There’s an interesting analogy: the current pace of AI advancement is roughly three times the speed of child development. Imagine your "triple-speed child" just graduated from high school, and soon after, it might take over your job!
It is worth noting that this is not just about imagining an exceptionally smart ChatGPT. As the "unlocking" progresses, future AI will be more than just a chatbot; it will be an intelligent agent capable of independent reasoning, planning, error correction, and in-depth understanding of you and your company, able to work independently for weeks. It will become a true "remote worker" on whom you can rely to complete complex tasks.

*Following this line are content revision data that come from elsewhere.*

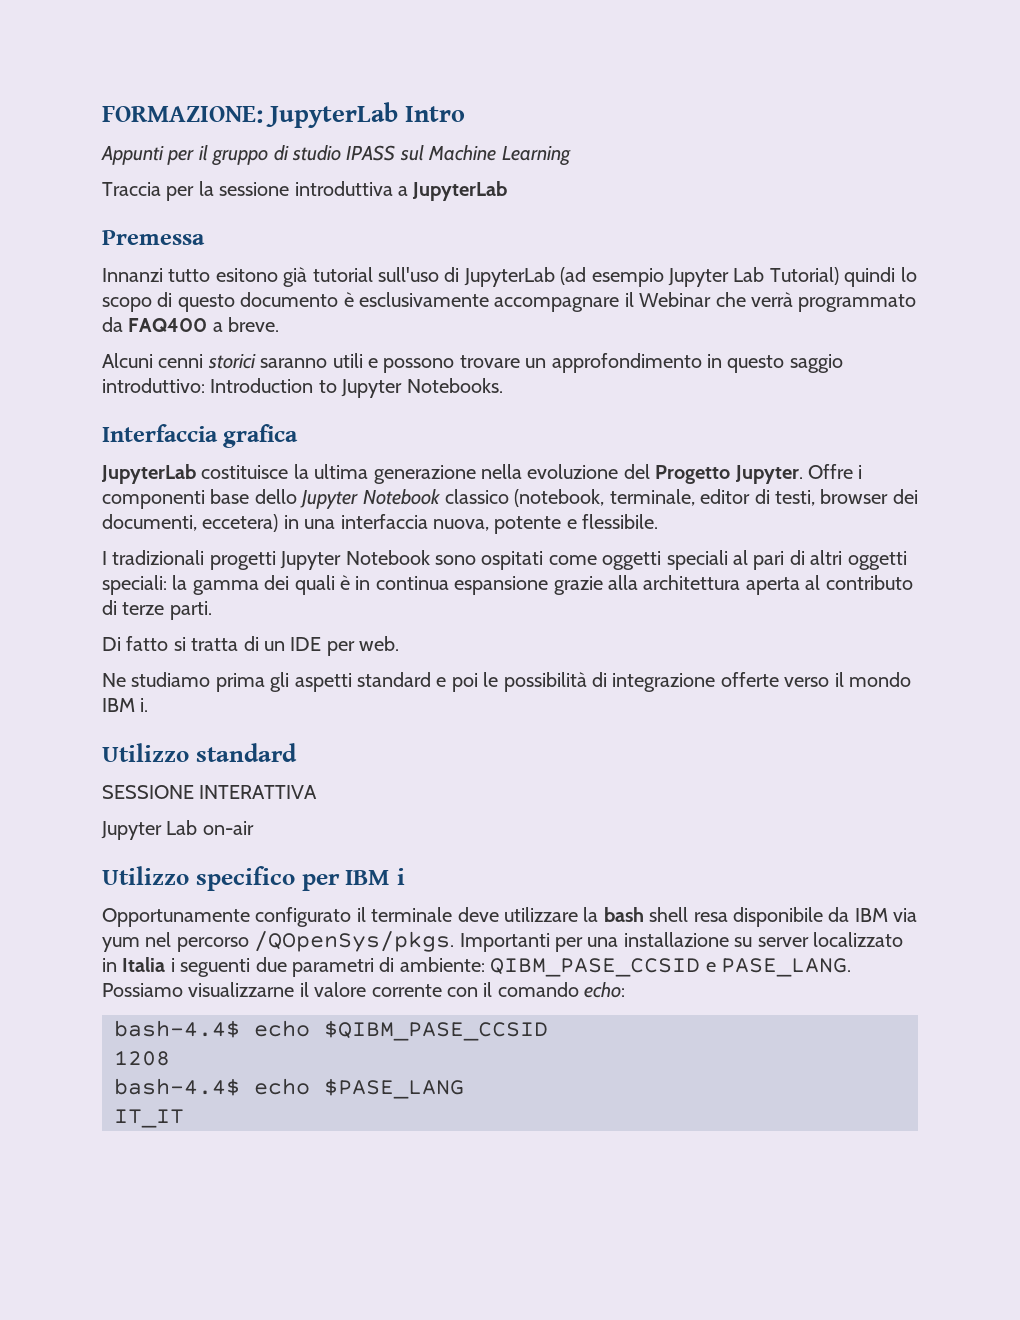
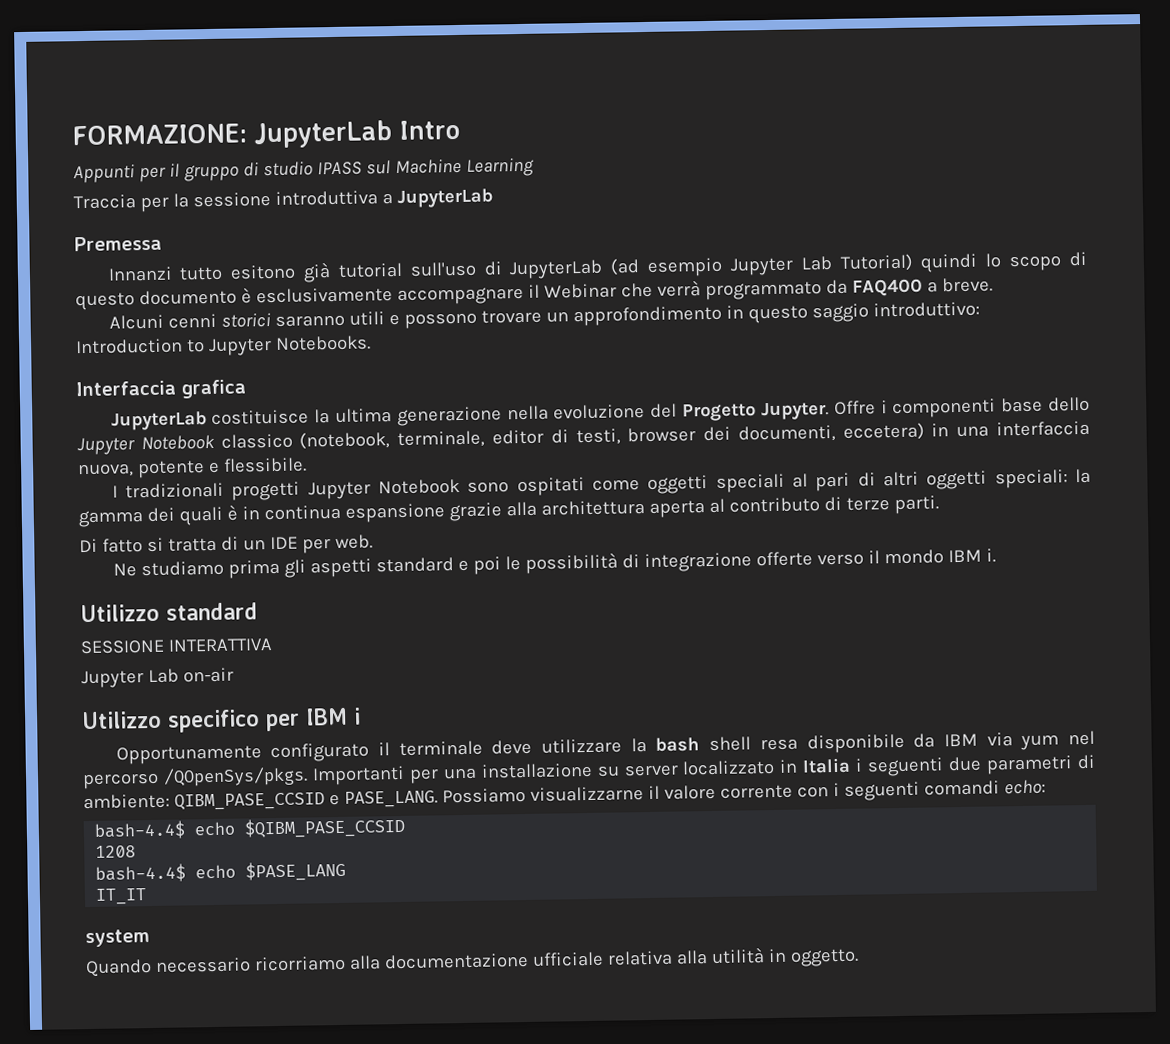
- Possiamo visualizzarne il valore corrente con il comando echo:
+ Possiamo visualizzarne il valore corrente con i seguenti comandi echo:
+ system
+ Quando necessario ricorriamo alla documentazione ufficiale relativa alla utilità in oggetto.

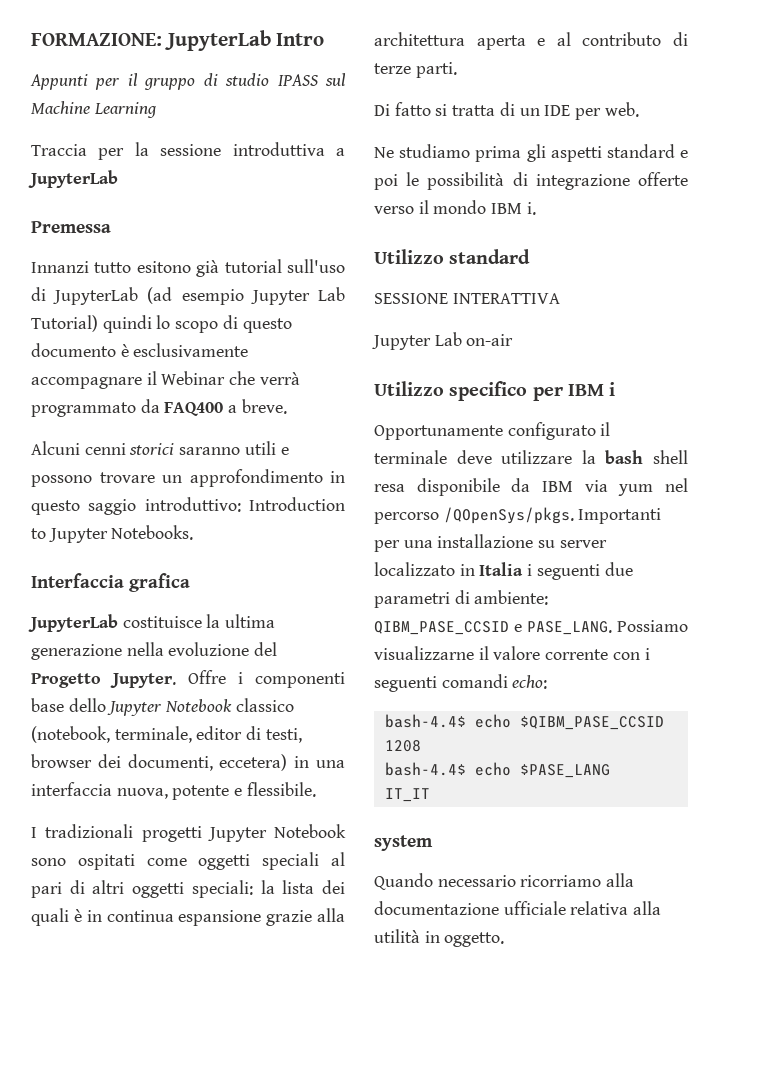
- I tradizionali progetti Jupyter Notebook sono ospitati come oggetti speciali al pari di altri oggetti speciali: la gamma dei quali è in continua espansione grazie alla architettura aperta al contributo di terze parti.
+ I tradizionali progetti Jupyter Notebook sono ospitati come oggetti speciali al pari di altri oggetti speciali: la lista dei quali è in continua espansione grazie alla architettura aperta e al contributo di terze parti.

The practical implications of AGI
There have been many recent discussions lowering the definition of AGI to a lower level—such as merely being an excellent chatbot. However, the author's understanding is that AGI should be a system capable of fully automating my job and replacing the roles of work for me and my friends. For example, it should be able to completely replace the work of an AI researcher or engineer. While fields like robotics may take longer to resolve, once AI models can achieve automation of AI research, it would be enough to initiate a strong feedback loop, driving progress very quickly. An automated AI researcher might compress ten years of algorithmic progress within a year.
AGI will only be a small harbinger of superintelligence, with the era of superintelligence following closely behind. In the future, don't be surprised by the speed of progress—each new generation of AI models will astonish observers. When these models can easily solve scientific problems, write millions of lines of code, or generate several times the economic value within a few years, we will know that AGI is no longer a distant fantasy. Simple expansions of deep learning technology have already proven effective, and the models themselves are eager to learn; by 2027, we may see progress 100,000 times greater.
By then, their intelligence may already surpass that of humans.